Dataset items:
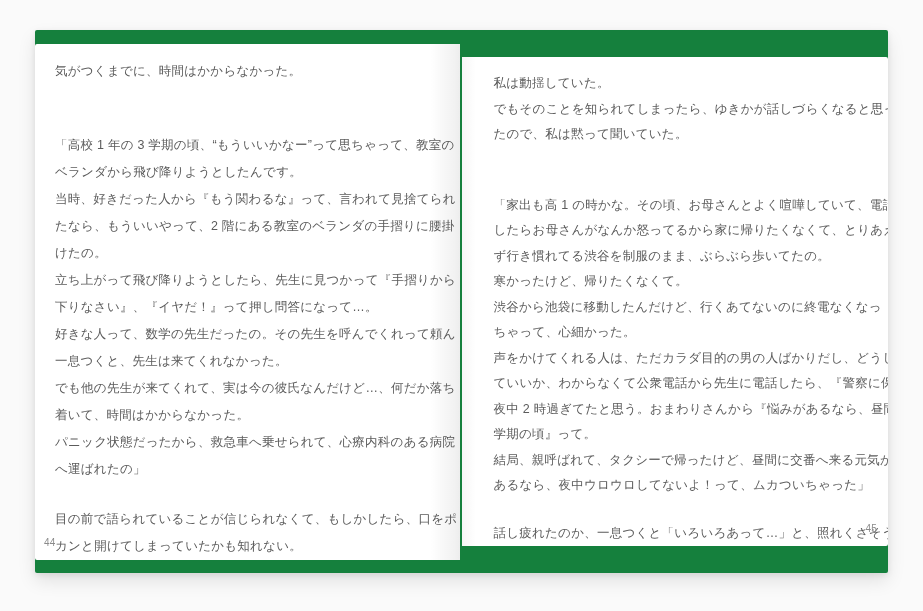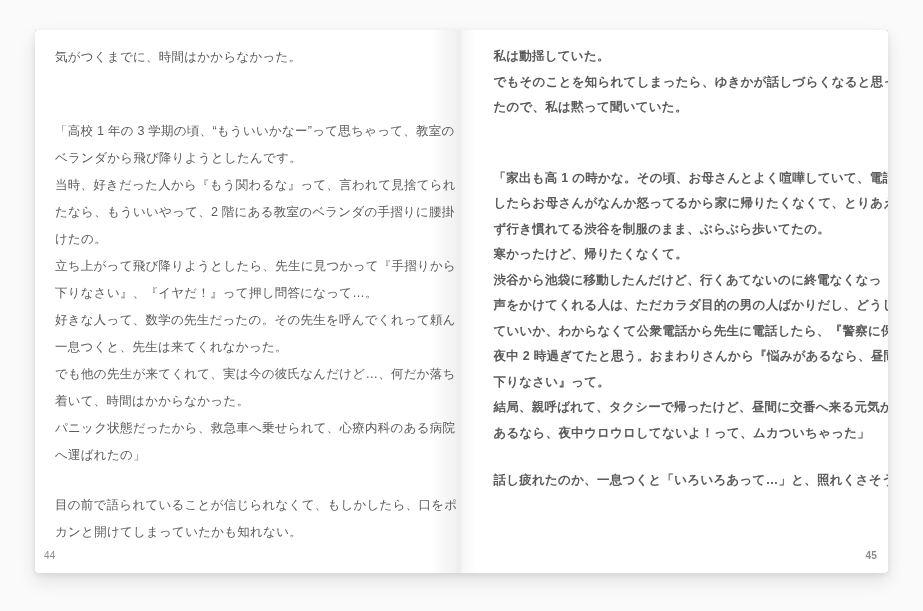--- a/index.html
+++ b/index.html
@@ -18,9 +18,10 @@
     width: 853px;
     height: 543px;
     display: flex;
-    background: #0ea5e9;
+    background: #15803d;
     border-radius: 2px;
     box-shadow: 0 2px 6px rgba(0,0,0,0.08), 0 8px 18px rgba(0,0,0,0.10);
+    align-items: center;
   }
   .page {
     position: relative;

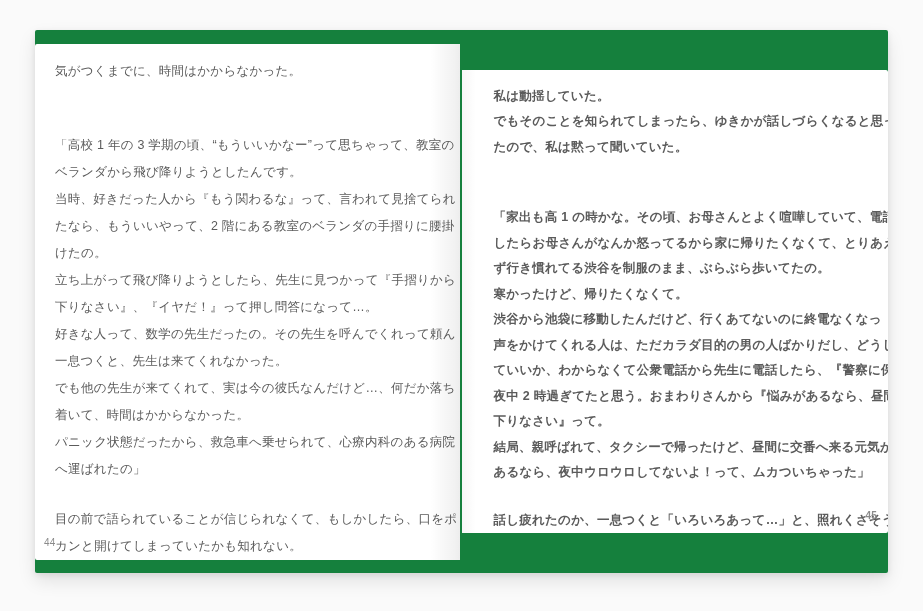--- a/index.html
+++ b/index.html
@@ -37,7 +37,6 @@
   .page-right {
     padding: 14px 18px 0 31px;
     border-radius: 0 2px 2px 0;
-    font-weight: bold;
   }
   
   .page-left::after {

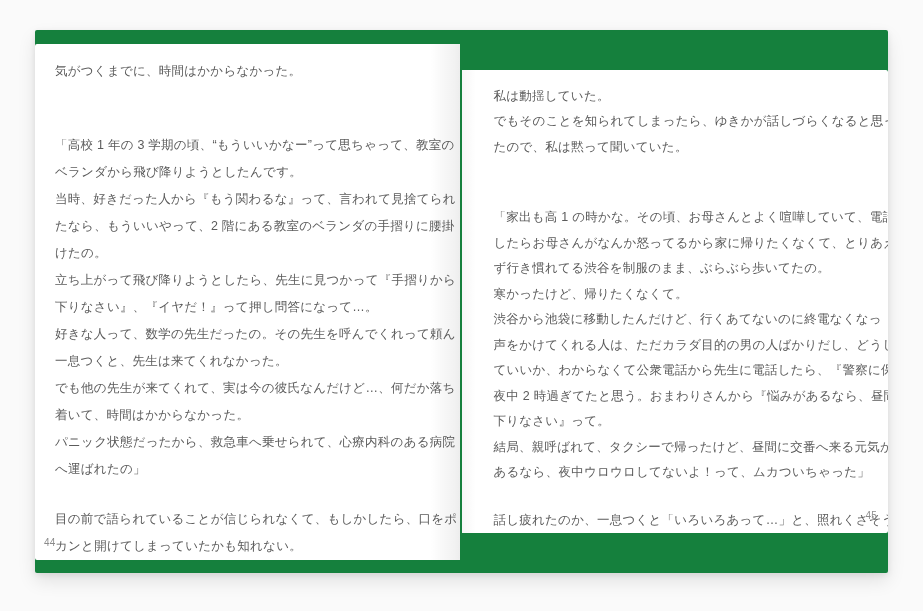--- a/index.html
+++ b/index.html
@@ -127,6 +127,7 @@
       <div class="line">ず行き慣れてる渋谷を制服のまま、ぶらぶら歩いてたの。</div>
       <div class="line">寒かったけど、帰りたくなくて。</div>
       <div class="line">渋谷から池袋に移動したんだけど、行くあてないのに終電なくなっ</div>
+      <div class="line">ちゃって、心細かった。</div>
       <div class="line">声をかけてくれる人は、ただカラダ目的の男の人ばかりだし、どうし</div>
       <div class="line">ていいか、わからなくて公衆電話から先生に電話したら、『警察に保</div>
       <div class="line">夜中 2 時過ぎてたと思う。おまわりさんから『悩みがあるなら、昼間</div>

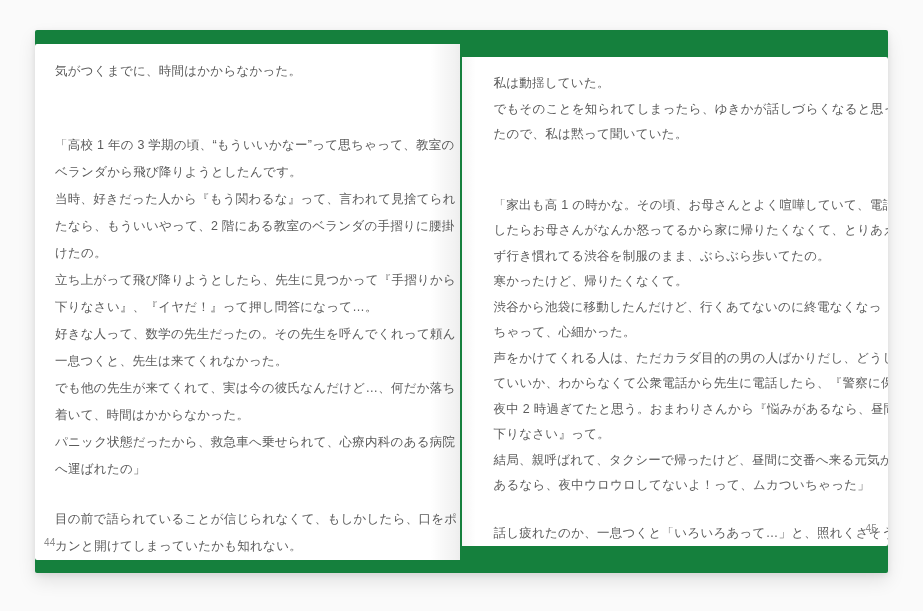--- a/index.html
+++ b/index.html
@@ -131,7 +131,7 @@
       <div class="line">声をかけてくれる人は、ただカラダ目的の男の人ばかりだし、どうし</div>
       <div class="line">ていいか、わからなくて公衆電話から先生に電話したら、『警察に保</div>
       <div class="line">夜中 2 時過ぎてたと思う。おまわりさんから『悩みがあるなら、昼間</div>
-      <div class="line">下りなさい』って。</div>
+      <div class="line">学期の頃』って。</div>
       <div class="line">結局、親呼ばれて、タクシーで帰ったけど、昼間に交番へ来る元気が</div>
       <div class="line">あるなら、夜中ウロウロしてないよ！って、ムカついちゃった」</div>
     </div>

BRIEF: If a line in the records above contains the word "border", count it, then give the total and nothing else.

RESPONSE TO THIS TASK: 2